Note: Examples below are for discussion / testing - use/test at your leisure, post feedback. As really cool filters emerge, we will put them in the wiki

Most helpful comment

example to skip youtu.be:
pattern: scheme: http/https host: youtu.be path: *
types: Document
action: Redirect
redirect to: https://www.youtube.com/watch?v={pathname:1}

example url: https://youtu.be/nqbUkThGlCo

Request Control supports direct access to named parameters
The named parameter pathname in the example link is /nqbUkThGlCo and {pathname:1} strips the slash using substring extraction

All 42 comments

NOTE: ga_ stuff might need XHR type also
Pure URL extension replacement:

Pattern: Any URL
Types: Document, Embedded document (not sure for second one)
Action: Filter
Filter URL: Off
Trim URL Parameters: ref_, utm_source, utm_medium, utm_term, utm_content, utm_campaign, utm_reader, utm_place, ga_source, ga_medium, ga_term, ga_content, ga_campaign, ga_place, yclid, _openstat, fb_action_ids, fb_action_types, fb_ref, fb_source, action_object_map, action_type_map, action_ref_map, ws_ab_test, btsid, algo_expid, algo_pvid, sid, utm_name, utm_cid, utm_reader, utm_viz_id, utm_pubreferrer, utm_swu, icid, _hsenc, _hsmi, mkt_tok, sr_share, vero_conv, vero_id, nr_email_referer, ncid

Samples:
http://bigpicture.ru/?p=431513&utm_source=feedburner&utm_medium=feed&utm_campaign=Feed%3A+bigpictures+%28%D0%9D%D0%9E%D0%92%D0%9E%D0%A1%D0%A2%D0%98+%D0%92+%D0%A4%D0%9E%D0%A2%D0%9E%D0%93%D0%A0%D0%90%D0%A4%D0%98%D0%AF%D0%A5%29

UPDATE:
Added @Atavic suggested "Trim URL Parameters"

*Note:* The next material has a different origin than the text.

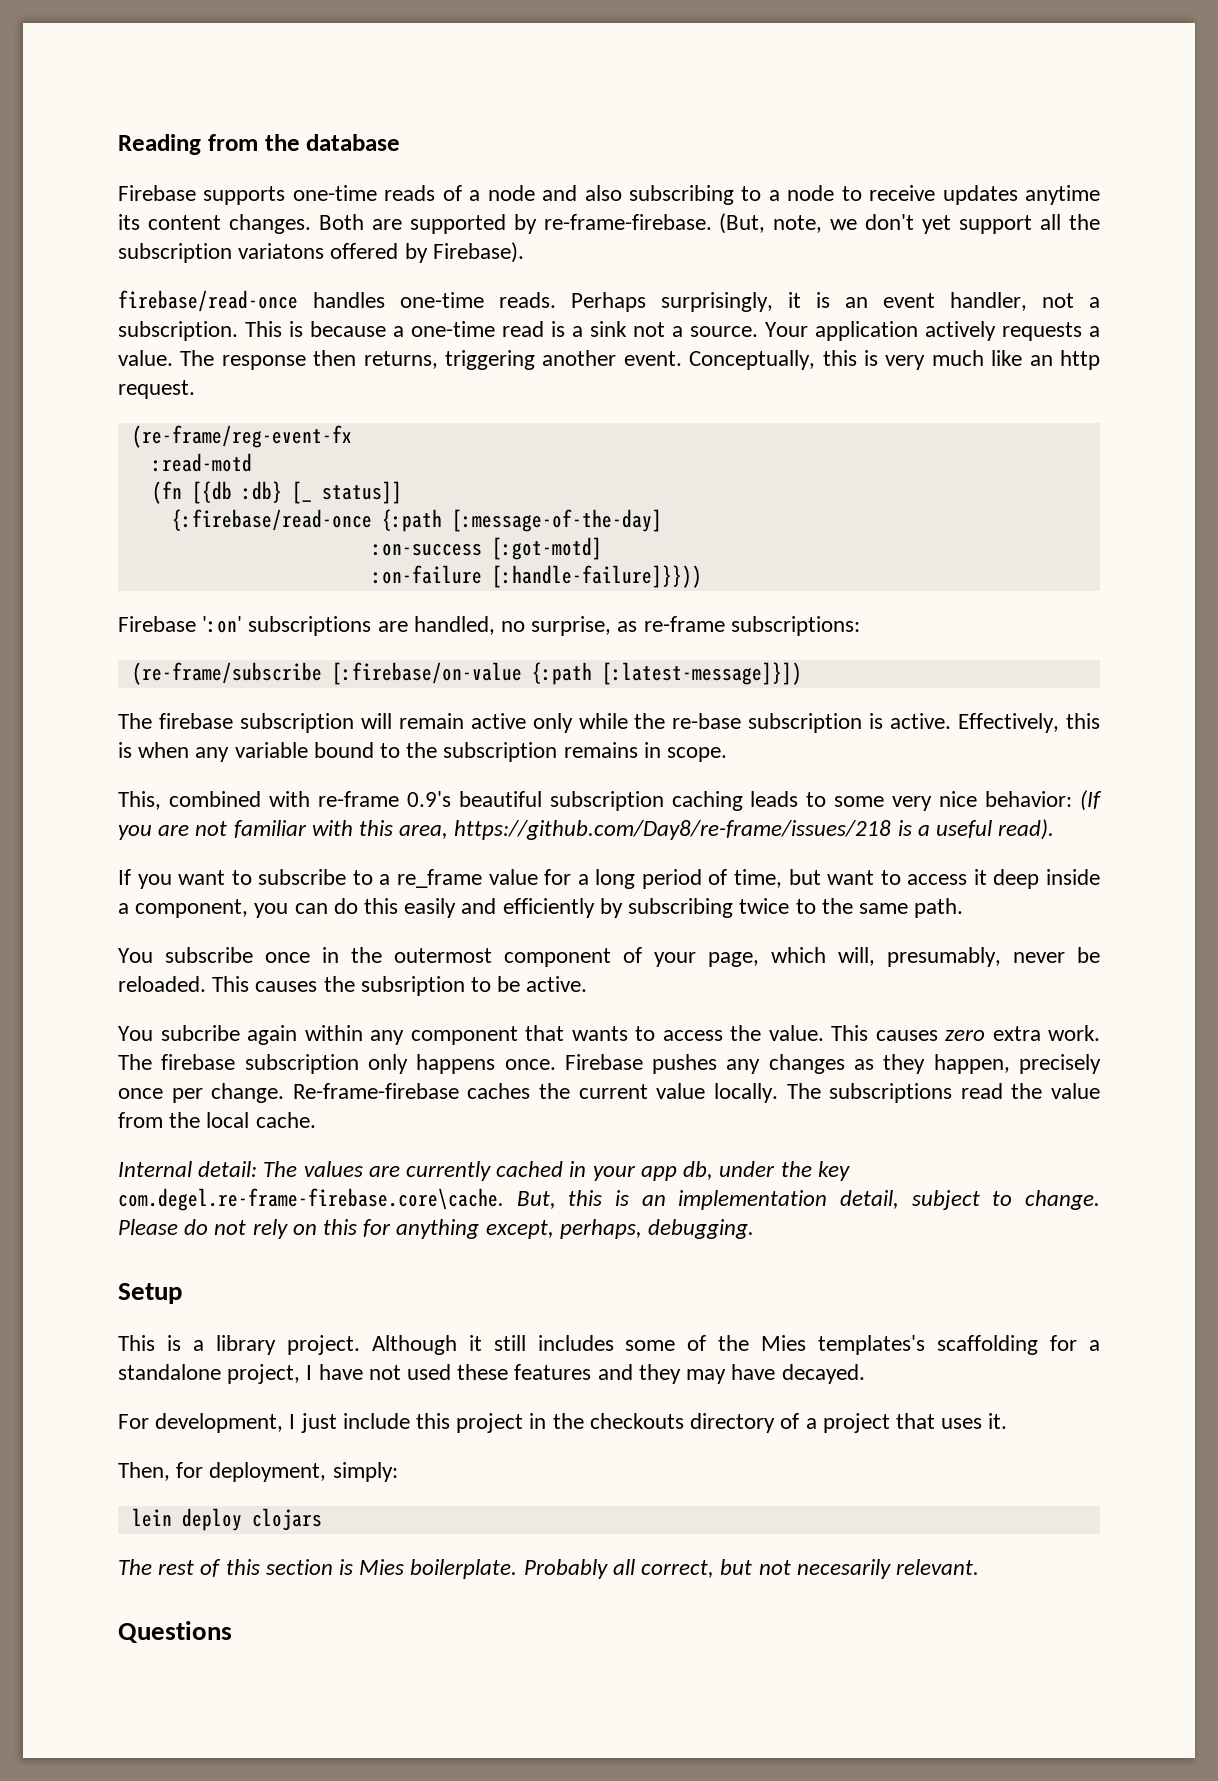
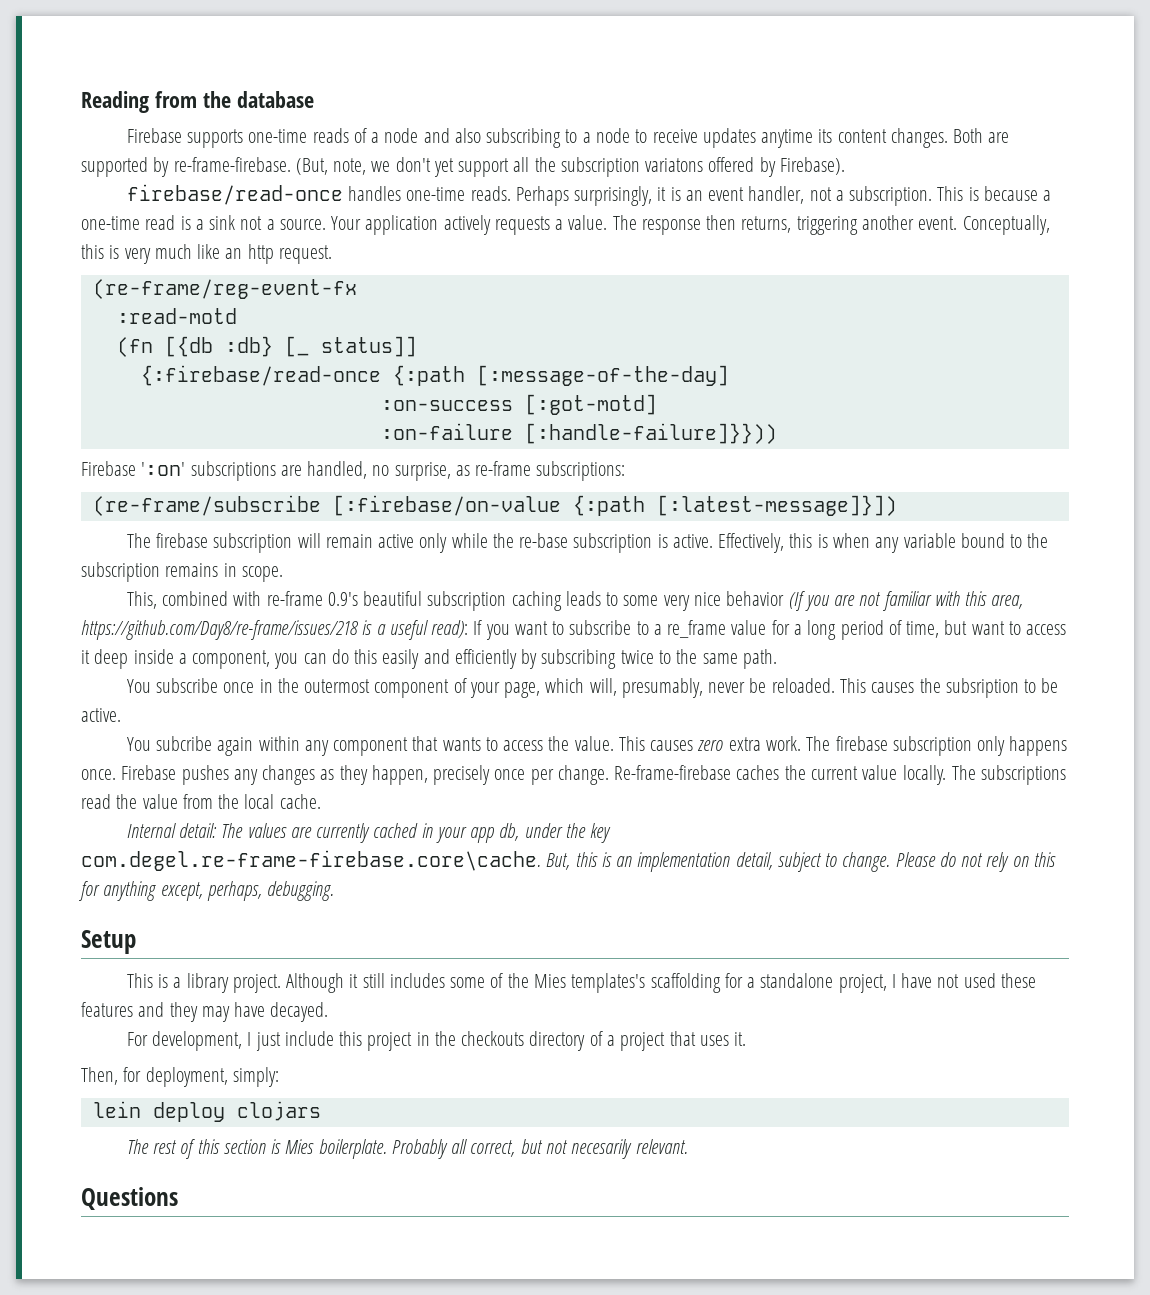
- This, combined with re-frame 0.9's beautiful subscription caching leads to some very nice behavior: (If you are not familiar with this area, https://github.com/Day8/re-frame/issues/218 is a useful read).
- If you want to subscribe to a re_frame value for a long period of time, but want to access it deep inside a component, you can do this easily and efficiently by subscribing twice to the same path.
+ This, combined with re-frame 0.9's beautiful subscription caching leads to some very nice behavior (If you are not familiar with this area, https://github.com/Day8/re-frame/issues/218 is a useful read): If you want to subscribe to a re_frame value for a long period of time, but want to access it deep inside a component, you can do this easily and efficiently by subscribing twice to the same path.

Redirect to URL without REF tracking:

Pattern: Any URL
Types: Document, Embedded document (not sure for second one)
Action: Redirect
Redirect To: {href/(.?)ref=./$1} {href/(.*\/)ref=.*/$1}

Samples:
https://www.amazon.com/AmazonBasics-Type-C-USB-Male-Cable/dp/B01GGKYQ02/ref=sr_1_1?s=amazonbasics&srs=10112675011&ie=UTF8&qid=1489067885&sr=8-1&keywords=usb-c

Remove the crap and possible tracking over URL manipulation after images and CSS:

Pattern scheme: http/https
Pattern host: *
Pattern path: *.jpg?*, *.gif?*, *.png?*, *.svg?*, *.css?*
Types: Document, Embedded document (not sure for second one), Stylesheet, Image
Action: Filter
Filter URL: Off
Trim URL Parameters: Trim all

UPDATE:
Added Pattern path: *.css?*
Stylesheet breaks this page https://technet.microsoft.com/en-us/library/2009.07.cableguy.aspx

Added Types: Document, Embedded document

Samples:
http://www.24ur.com/

Sample that doesn't work, but it should... don know why, yet: UPDATE: It works now.
https://thechive.files.wordpress.com/2017/06/dd0523324267789bb8beecc5d7914970.jpg?quality=85&strip=info&w=600

BRAINING: maybe there is same method to be added also for Font and Media types... will see.

UPDATE: Use "Skip Redirect" from AMO... its way better.
Facebook redirect without visiting facebook:

Pattern scheme: http/https
Pattern host: l.facebook.com
Pattern path: *u=*
Types: Document, Embedded document (not sure for second one)
Action: Filter
Filter URL: On

Sample:
https://l.facebook.com/l.php?u=https%3A%2F%2Fwww.fsf.org%2Fcampaigns%2F&h=ATP1kf98S0FxqErjoW8VmdSllIp4veuH2_m1jl69sEEeLzUXbkNXrVnzRMp65r5vf21LJGTgJwR2b66m97zYJoXx951n-pr4ruS1osMvT2c9ITsplpPU37RlSqJsSgba&s=1

Funny... I have to look into it too.
Anyway, I have updated for CSS too... see change up.
One site is particulary full of this crap to test... see updated post.

UPDATE: import/export is done.
The author is working now on import/export. ;)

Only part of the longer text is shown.